Go through the records and restate them word for word, omitting images.

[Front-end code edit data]
.....

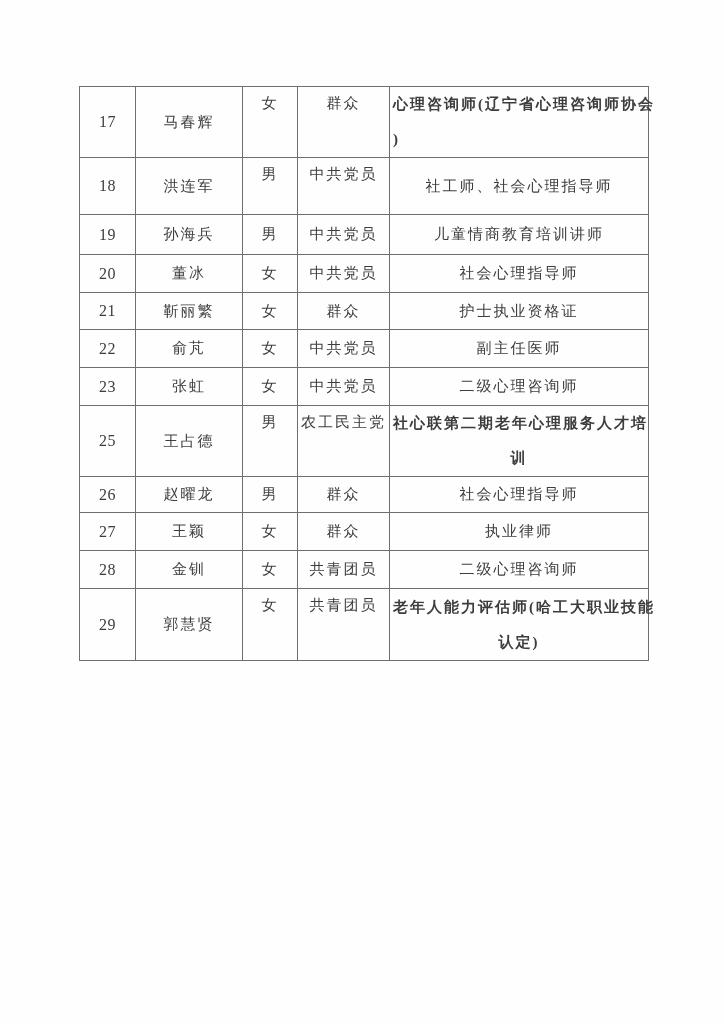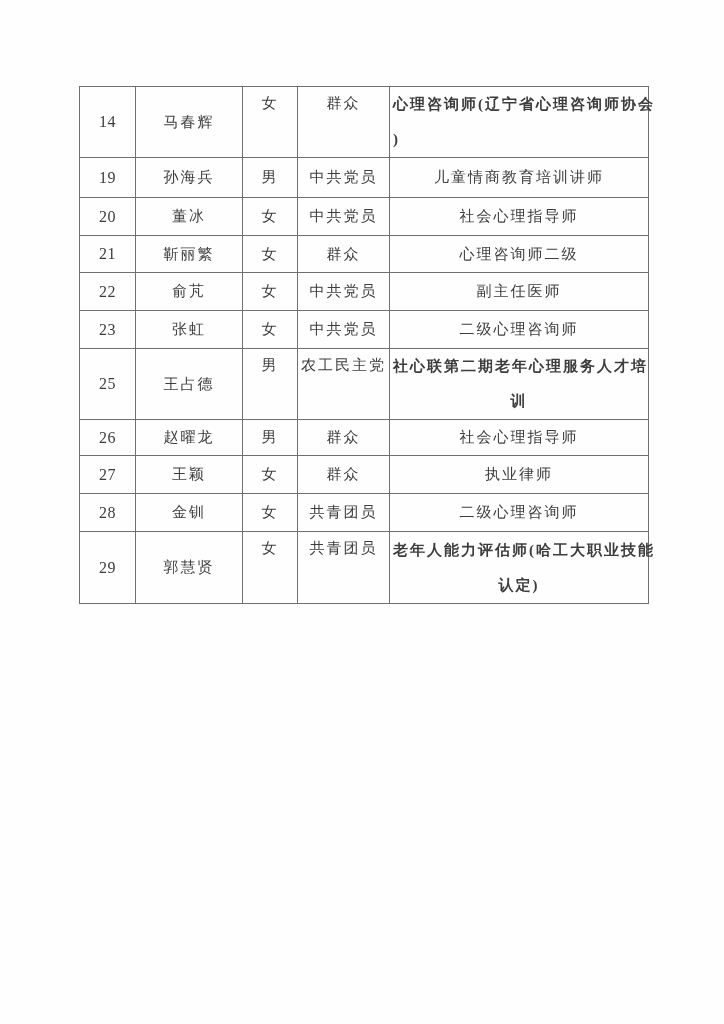--- a/index.html
+++ b/index.html
@@ -67,27 +67,36 @@
   <table class="roster">
     <colgroup>
       <col class="c-serial">
       <col class="c-name">
       <col class="c-gender">
       <col class="c-party">
       <col class="c-cert">
     </colgroup>
     <tbody id="roster-body">
         <tr class="top-gp" style="height: 66px;">
-          <td class="serial">14</td>
+          <td class="serial">17</td>
           <td class="name">马春辉</td>
           <td class="gender">女</td>
           <td class="party">群众</td>
           <td class="cert multi">
             <div class="cert-line left">心理咨询师(辽宁省心理咨询师协会</div>
             <div class="cert-line left">)</div>
+          </td>
+        </tr>
+        <tr class="top-gp" style="height: 57px;">
+          <td class="serial">18</td>
+          <td class="name">洪连军</td>
+          <td class="gender">男</td>
+          <td class="party">中共党员</td>
+          <td class="cert">
+            <div class="cert-line">社工师、社会心理指导师</div>
           </td>
         </tr>
         <tr style="height: 40px;">
           <td class="serial">19</td>
           <td class="name">孙海兵</td>
           <td class="gender">男</td>
           <td class="party">中共党员</td>
           <td class="cert">
             <div class="cert-line">儿童情商教育培训讲师</div>
           </td>
@@ -100,21 +109,21 @@
           <td class="cert">
             <div class="cert-line">社会心理指导师</div>
           </td>
         </tr>
         <tr style="height: 37px;">
           <td class="serial">21</td>
           <td class="name">靳丽繁</td>
           <td class="gender">女</td>
           <td class="party">群众</td>
           <td class="cert">
-            <div class="cert-line">心理咨询师二级</div>
+            <div class="cert-line">护士执业资格证</div>
           </td>
         </tr>
         <tr style="height: 38px;">
           <td class="serial">22</td>
           <td class="name">俞芃</td>
           <td class="gender">女</td>
           <td class="party">中共党员</td>
           <td class="cert">
             <div class="cert-line">副主任医师</div>
           </td>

.....

WRITTEN SOLUTION ::
--- a/index.html
+++ b/index.html
@@ -67,27 +67,36 @@
   <table class="roster">
     <colgroup>
       <col class="c-serial">
       <col class="c-name">
       <col class="c-gender">
       <col class="c-party">
       <col class="c-cert">
     </colgroup>
     <tbody id="roster-body">
         <tr class="top-gp" style="height: 66px;">
-          <td class="serial">14</td>
+          <td class="serial">17</td>
           <td class="name">马春辉</td>
           <td class="gender">女</td>
           <td class="party">群众</td>
           <td class="cert multi">
             <div class="cert-line left">心理咨询师(辽宁省心理咨询师协会</div>
             <div class="cert-line left">)</div>
+          </td>
+        </tr>
+        <tr class="top-gp" style="height: 57px;">
+          <td class="serial">18</td>
+          <td class="name">洪连军</td>
+          <td class="gender">男</td>
+          <td class="party">中共党员</td>
+          <td class="cert">
+            <div class="cert-line">社工师、社会心理指导师</div>
           </td>
         </tr>
         <tr style="height: 40px;">
           <td class="serial">19</td>
           <td class="name">孙海兵</td>
           <td class="gender">男</td>
           <td class="party">中共党员</td>
           <td class="cert">
             <div class="cert-line">儿童情商教育培训讲师</div>
           </td>
@@ -100,21 +109,21 @@
           <td class="cert">
             <div class="cert-line">社会心理指导师</div>
           </td>
         </tr>
         <tr style="height: 37px;">
           <td class="serial">21</td>
           <td class="name">靳丽繁</td>
           <td class="gender">女</td>
           <td class="party">群众</td>
           <td class="cert">
-            <div class="cert-line">心理咨询师二级</div>
+            <div class="cert-line">护士执业资格证</div>
           </td>
         </tr>
         <tr style="height: 38px;">
           <td class="serial">22</td>
           <td class="name">俞芃</td>
           <td class="gender">女</td>
           <td class="party">中共党员</td>
           <td class="cert">
             <div class="cert-line">副主任医师</div>
           </td>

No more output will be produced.